Abraham told me that he wrote the piece in order to start a discussion about issues like piracy and the Chris Anderson "free" model among niche-content producers whose revenue streams are, let's face it, pretty fragile right now. Already there have been some good responses on the blog, including one that links to this post by John August in which he discusses his own response to learning that his feature The Nines has been bootlegged. And I especially like Brian Chirls's blog post, "Twitter Filesharing and Green Slime," in which he writes about how he plans to acknowledge filesharing when he makes his film while combating it by positioning his picture as a "premium brand" for which authenticity and a relationship with the creator are as much a part of the product as the digital file itself. I'll write more about this later on the blog, but feel free to chime in yourself if you have thoughts on the matter.

Speaking of dialogues, a producer posting to our new message forum wants to know of DIY-releasing ventures that have really made money so he can go back to his investors with some facts. I know a few, but join up and comment if you can add some more.

And, remember, follow us on Twitter!

See you next week.


Scott Macaulay
For twenty years whale hunting has been outlawed throughout the world. That hasn't stopped Japanese fishing vessels from making an annual trip to the Antarctic ocean to hunt and slaughter whales. But they've met their match in the form of Paul Watson, former Greenpeace member turned whale crusader for the Sea Shepherd Conservation Society, where, along with 46 international volunteers, he makes a yearly trip to the Antarctic to face down the Japanese fleets protecting the whales who are in danger of extinction. Directed by Dan Stone, At the Edge of the World plays like a wild action film, with heroes and villains battling on the high seas, claiming their turf like modern-day pirates.
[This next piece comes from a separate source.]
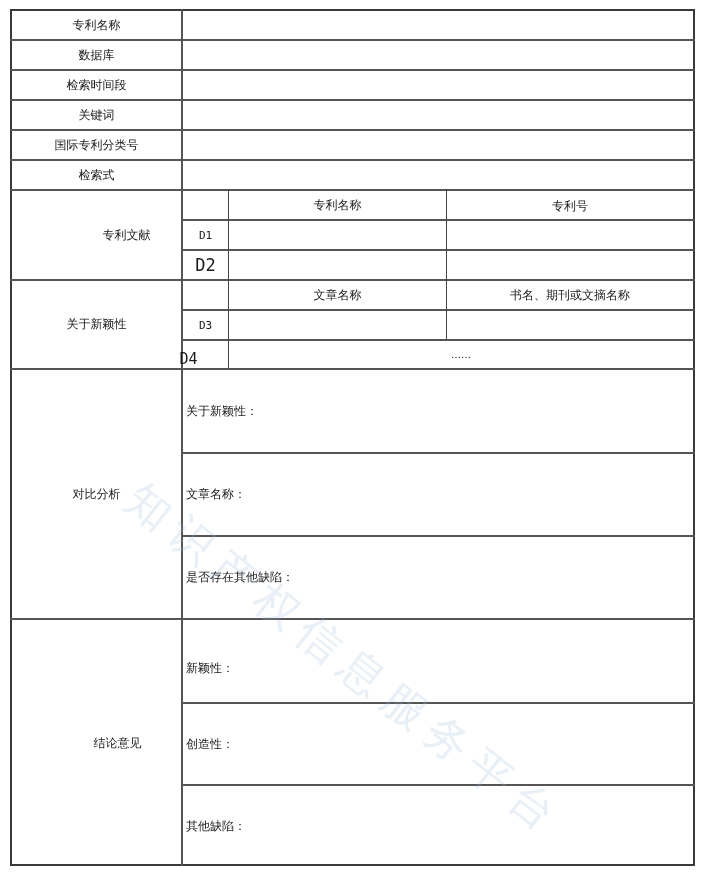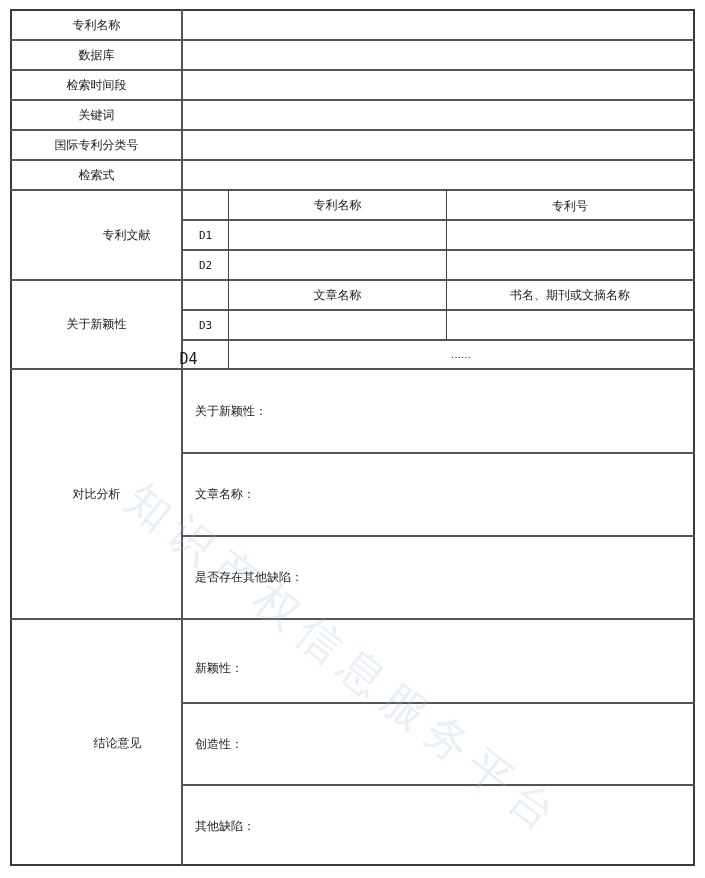"D2" div.cell { font-size: 11px -> 17px }
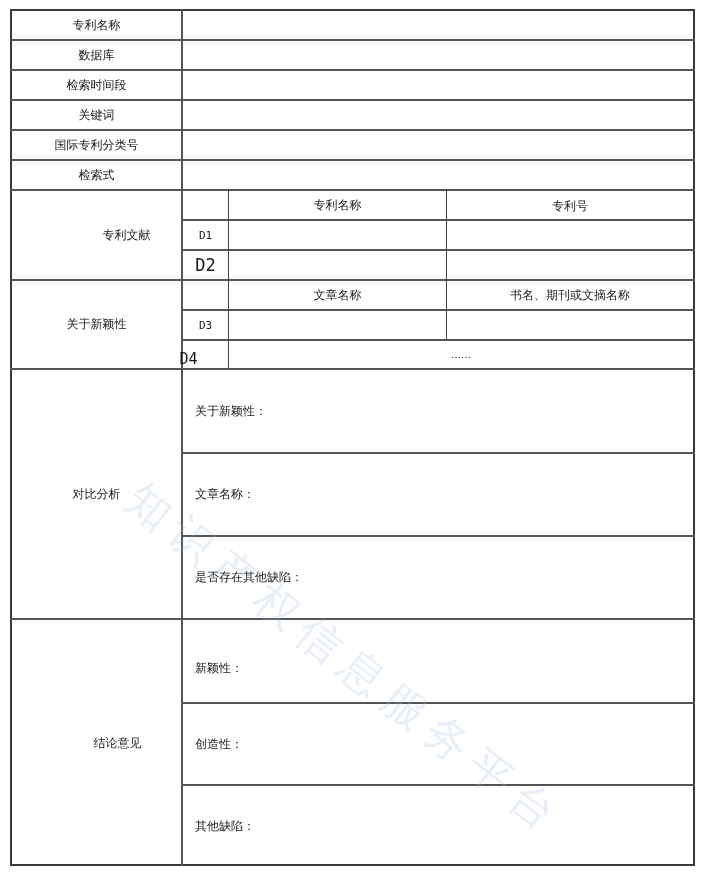"关于新颖性：" .left { padding-left: 12px -> 3px }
Written and directed by The Wrestler scribe Robert Siegel, Big Fan features comedian Patton Oswalt (The King of Queens) as Paul Aufiero, a Staten Island average joe who works as a tollbooth operator and is a New York Giants fanatic. Only able to enjoy the games via TV and radio (sometimes while sitting in the stadium parking lot during the games), he lives vicariously through the star players. By chance, the Giants star linebacker is hanging out in his neighborhood, but a misunderstanding leads to Paul getting beat up by him and the player barred from playing the rest of the season. Staying loyal to his team, Paul refuses to sue and thinks up a way to redeem himself. "The film is ultimately something of a surprise," writes NIck Dawson in this week's Director Interviews. "Its humor is slyer and more subtle than we might expect and Siegel interestingly avoids the darker, more obvious direction his script could have taken, instead choosing a nuanced, bittersweet narrative for Oswalt's poignant and lovably pathetic Paul."
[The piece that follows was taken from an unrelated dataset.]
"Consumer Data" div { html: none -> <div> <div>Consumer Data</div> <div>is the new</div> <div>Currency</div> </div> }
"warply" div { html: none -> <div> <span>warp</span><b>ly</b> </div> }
When six different American women suffer the deaths of their children it seems impossible to go on with their lives. Through the work of documentary filmmaker Jennifer Steinman, the women travel to rural South Africa where they work as volunteers at local organizations assisting at-risk teenagers, children with HIV and AIDS, physically-challenged youth, and victims of domestic abuse. It's a tremendously powerful film in which the isolating emotion of grief is transformed into a deep engagement with the world and a broader humanity. The film won the Emerging Visions Audience Award at this past SXSW, and for its release the filmmakers have partnered with Gigantic Digital, which offers the title as a $2.99 rental with a preview section downloadable free. Visit Motherland's website to learn more about the film and the activities of its makers.

Anna Wintour, the enigmatic force behind American Vogue for the past 20 years, is the focus of this film by R.J. Cutler, which documents the madness involved in assembling the magazine's September 2007 issue, which turns out to be Vogue's biggest issue ever. Cutler captures not only Wintour's signature bob and sunglasses but also her sense of humor, her sharp and intelligent eye towards fashion, and her facility for quick opinions that can make or break careers. The September Issue gives audiences that rare look into the hard work that goes into such a seemingly glamorous industry.

Hirokazau Kore-eda's (Nobody Knows) latest film centers on a family reunion, where the elderly parents are visited by their grown children and grandchildren. Relations are strained between father Kyohei (Yoshio Harada) and son Ryota (Hiroshi Abe), degrading Ryota's marriage, and it happens to be the 15th anniversary of the death of the eldest son, Junpei, the "good son," who had accidentally drowned. Reminiscent of a Chekhov play, Still Walking burns with lost hope, resentment, anger, and the bonds of family that are both unbreakable yet easily strained by tragedy and different paths in life. "I think with this film, more than any other, I was able to portray the most sides of a character," Kore-eda says in our Web Exclusive interview conducted by Damon Smith. "To show their complexities and in the most well-rounded, three-dimensional forms." Read our interview with Kore-eda below.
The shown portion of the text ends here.